• [WORK TO BE COMPLETED]
All entries below are to be written out again exactly, but no picture is to be copied.

::: EXERCISE DATA

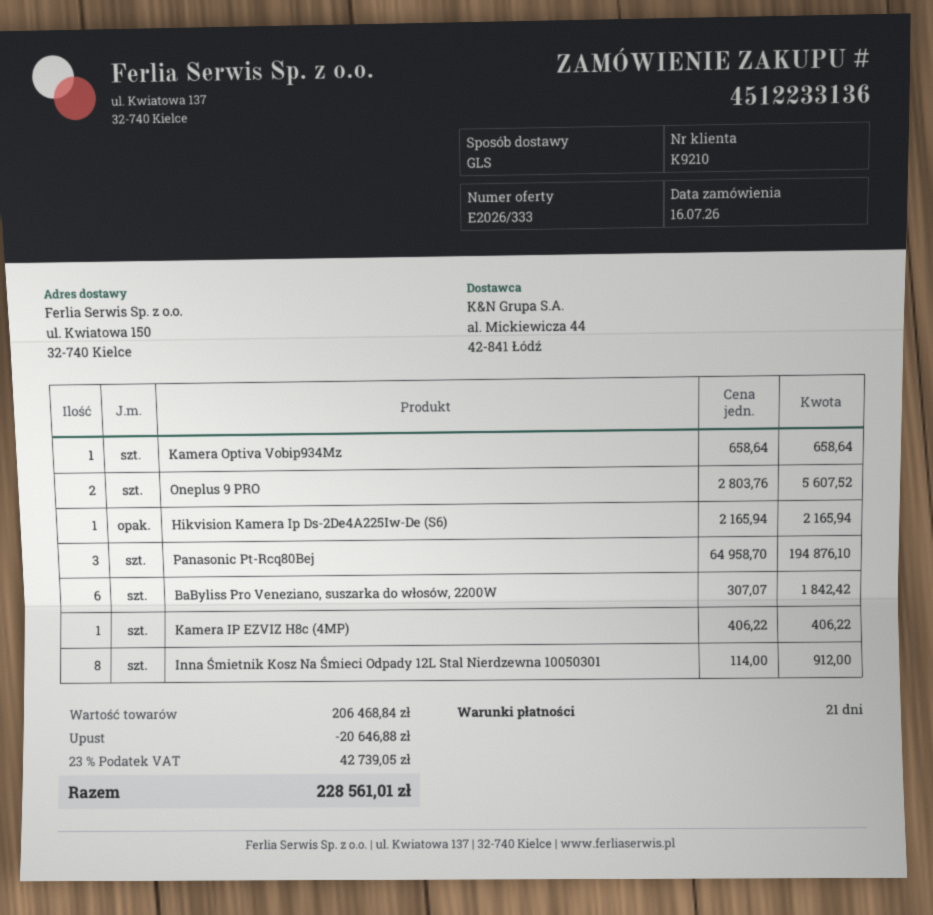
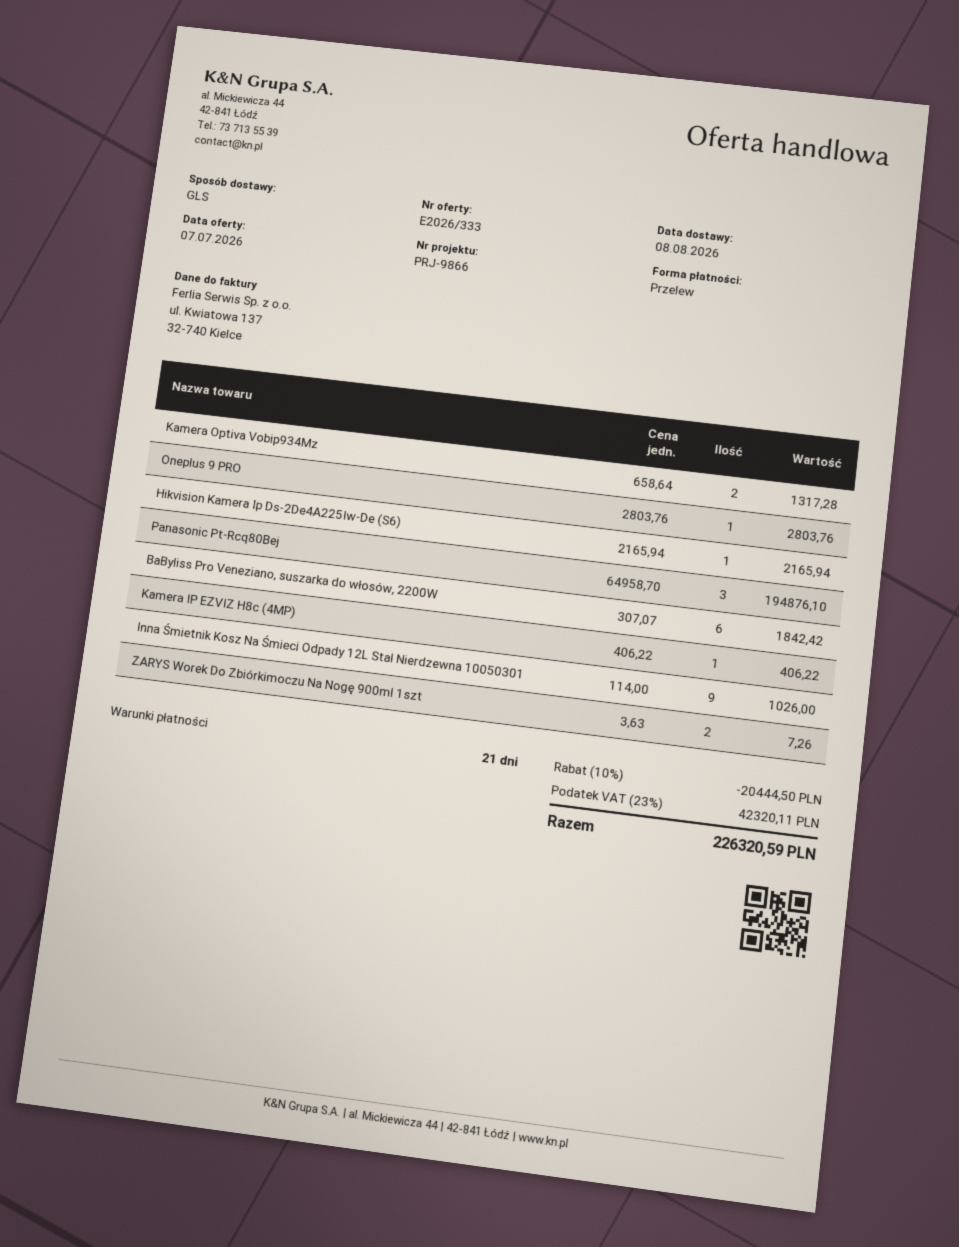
Kamera Optiva Vobip934Mz: 1 x 658.64 = 658.64 -> 2 x 658.64 = 1317.28
Oneplus 9 PRO: 2 x 2803.76 = 5607.52 -> 1 x 2803.76 = 2803.76
Inna Śmietnik Kosz Na Śmieci Odpady 12L Stal Nierdzewna 10050301: 8 x 114.00 = 912.00 -> 9 x 114.00 = 1026.00
ZARYS Worek Do Zbiórkimoczu Na Nogę 900ml 1szt: none -> 2 x 3.63 = 7.26
discount: 20646.88 -> 20444.50
tax: 23% = 42739.05 -> 23% = 42320.11
total: 228561.01 -> 226320.59

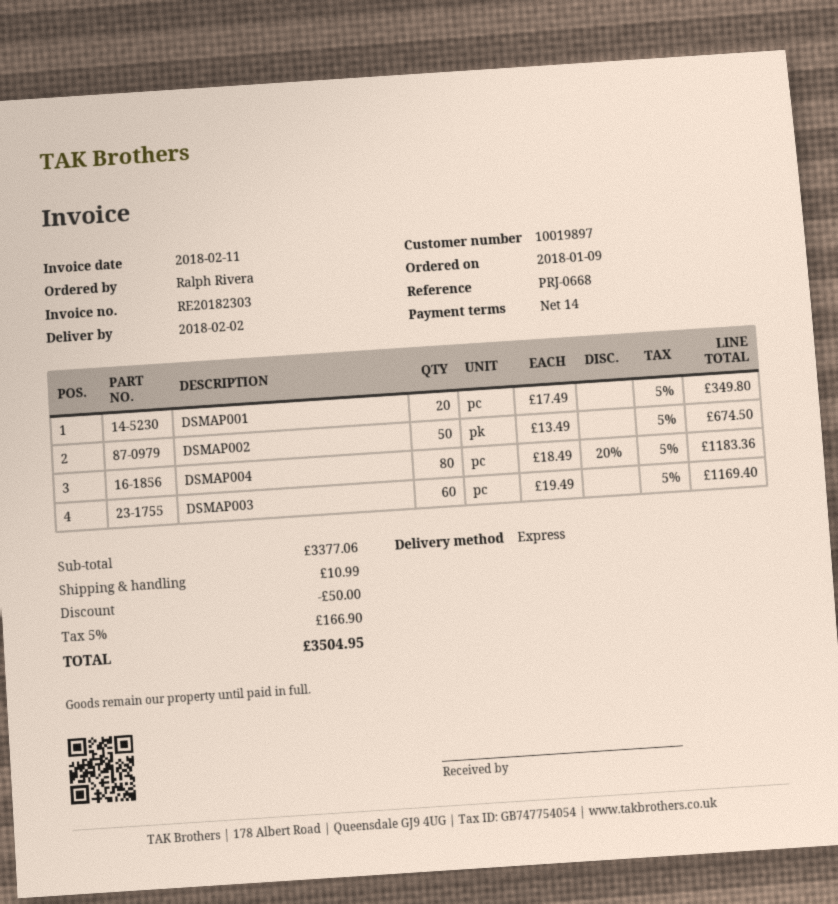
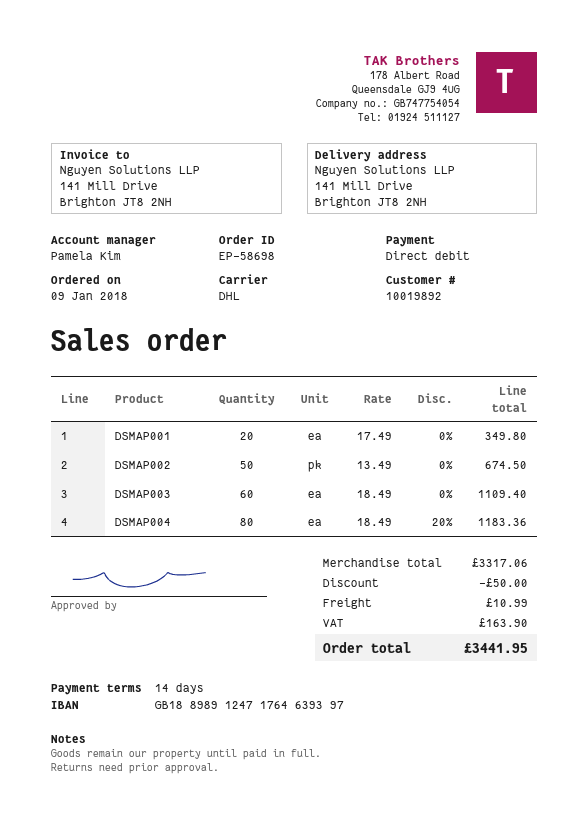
customer number: 10019897 -> 10019892
shipping method: express -> DHL
DSMAP003: 60 x 19.49 = 1169.40 -> 60 x 18.49 = 1109.40
subtotal: 3377.06 -> 3317.06
tax: 166.90 -> 163.90
total: 3504.95 -> 3441.95

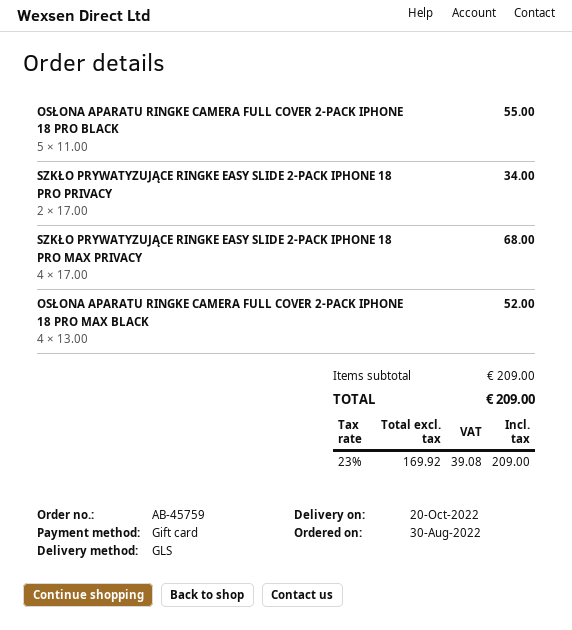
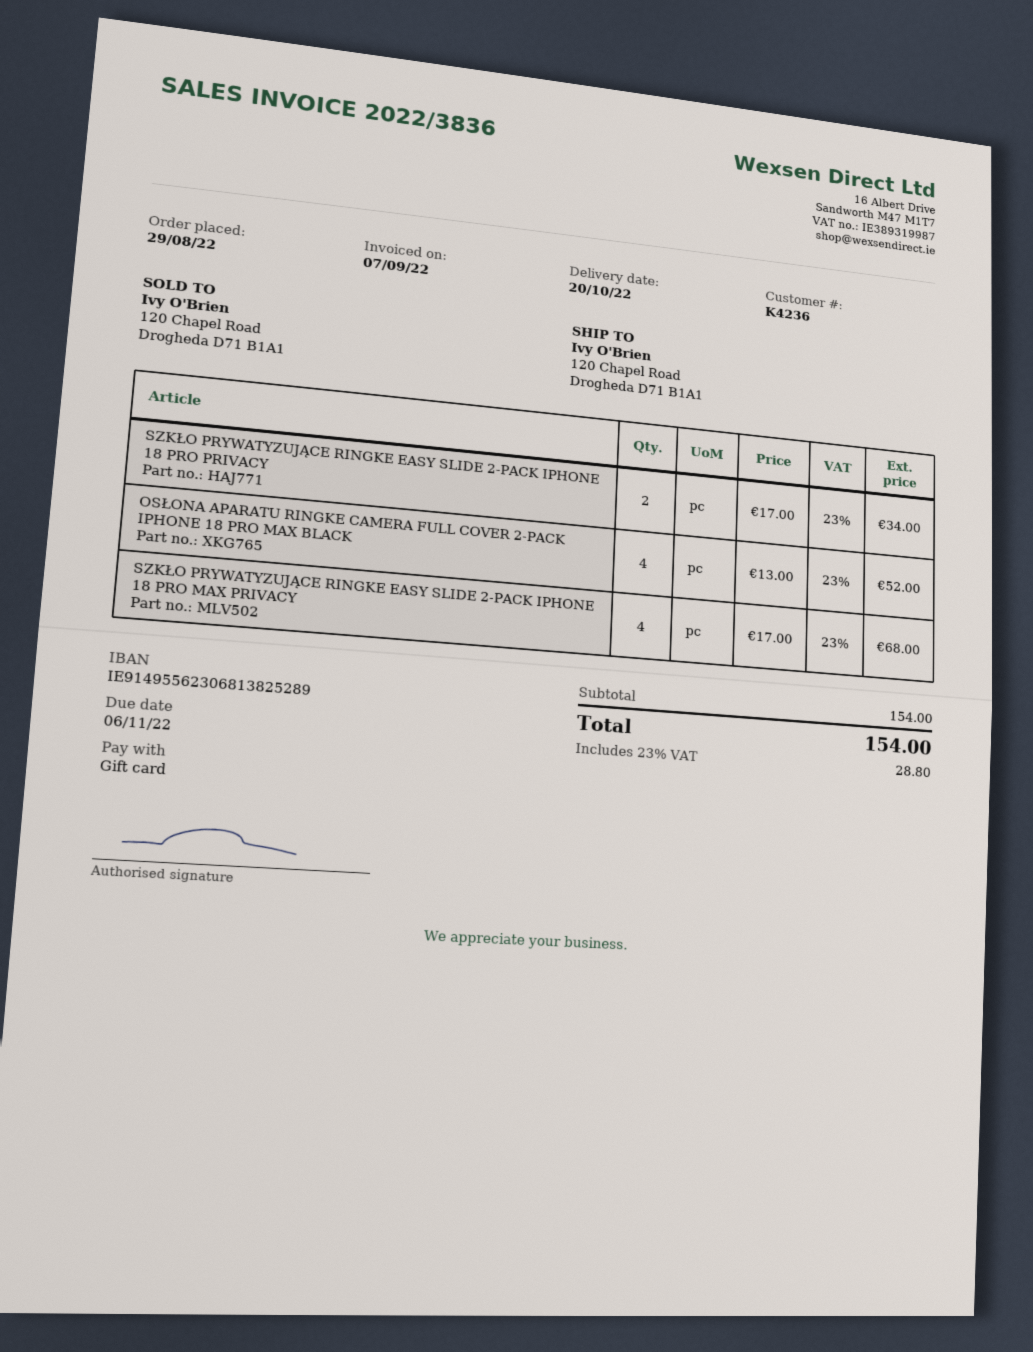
order date: 2022-08-30 -> 2022-08-29
OSŁONA APARATU RINGKE CAMERA FULL COVER 2-PACK IPHONE 18 PRO BLACK: 5 x 11.00 = 55.00 -> none
subtotal: 209.00 -> 154.00
tax: 23% = 39.08 -> 23% = 28.80
total: 209.00 -> 154.00

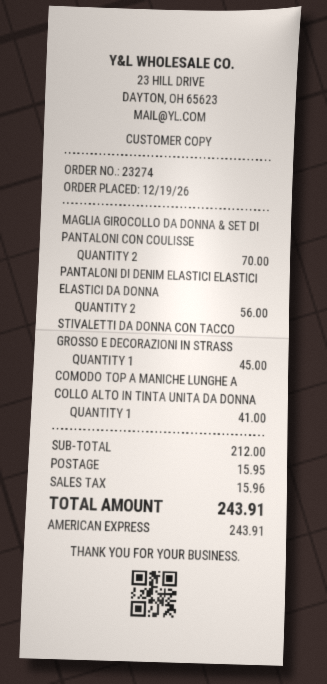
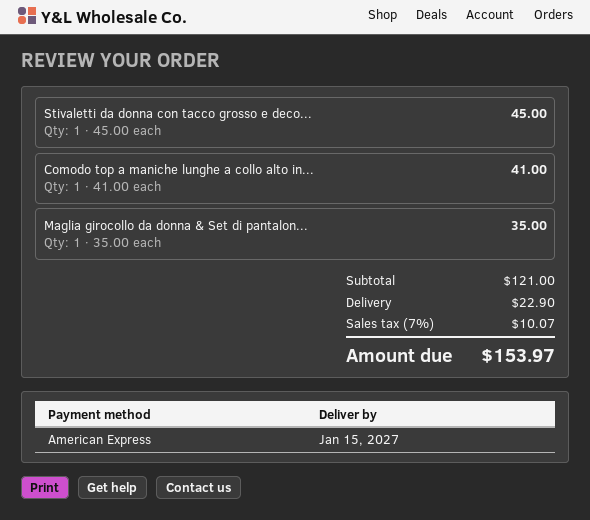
MAGLIA GIROCOLLO DA DONNA & SET DI PANTALONI CON COULISSE: 2 for 70.00 -> 1 for 35.00
PANTALONI DI DENIM ELASTICI ELASTICI ELASTICI DA DONNA: 2 for 56.00 -> none
subtotal: 212.00 -> 121.00
shipping: 15.95 -> 22.90
tax: 15.96 -> 10.07
total: 243.91 -> 153.97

::::::

• [TASK ANSWER]
Kamera Optiva Vobip934Mz: 1 x 658.64 = 658.64 -> 2 x 658.64 = 1317.28
Oneplus 9 PRO: 2 x 2803.76 = 5607.52 -> 1 x 2803.76 = 2803.76
Inna Śmietnik Kosz Na Śmieci Odpady 12L Stal Nierdzewna 10050301: 8 x 114.00 = 912.00 -> 9 x 114.00 = 1026.00
ZARYS Worek Do Zbiórkimoczu Na Nogę 900ml 1szt: none -> 2 x 3.63 = 7.26
discount: 20646.88 -> 20444.50
tax: 23% = 42739.05 -> 23% = 42320.11
total: 228561.01 -> 226320.59

customer number: 10019897 -> 10019892
shipping method: express -> DHL
DSMAP003: 60 x 19.49 = 1169.40 -> 60 x 18.49 = 1109.40
subtotal: 3377.06 -> 3317.06
tax: 166.90 -> 163.90
total: 3504.95 -> 3441.95

order date: 2022-08-30 -> 2022-08-29
OSŁONA APARATU RINGKE CAMERA FULL COVER 2-PACK IPHONE 18 PRO BLACK: 5 x 11.00 = 55.00 -> none
subtotal: 209.00 -> 154.00
tax: 23% = 39.08 -> 23% = 28.80
total: 209.00 -> 154.00

MAGLIA GIROCOLLO DA DONNA & SET DI PANTALONI CON COULISSE: 2 for 70.00 -> 1 for 35.00
PANTALONI DI DENIM ELASTICI ELASTICI ELASTICI DA DONNA: 2 for 56.00 -> none
subtotal: 212.00 -> 121.00
shipping: 15.95 -> 22.90
tax: 15.96 -> 10.07
total: 243.91 -> 153.97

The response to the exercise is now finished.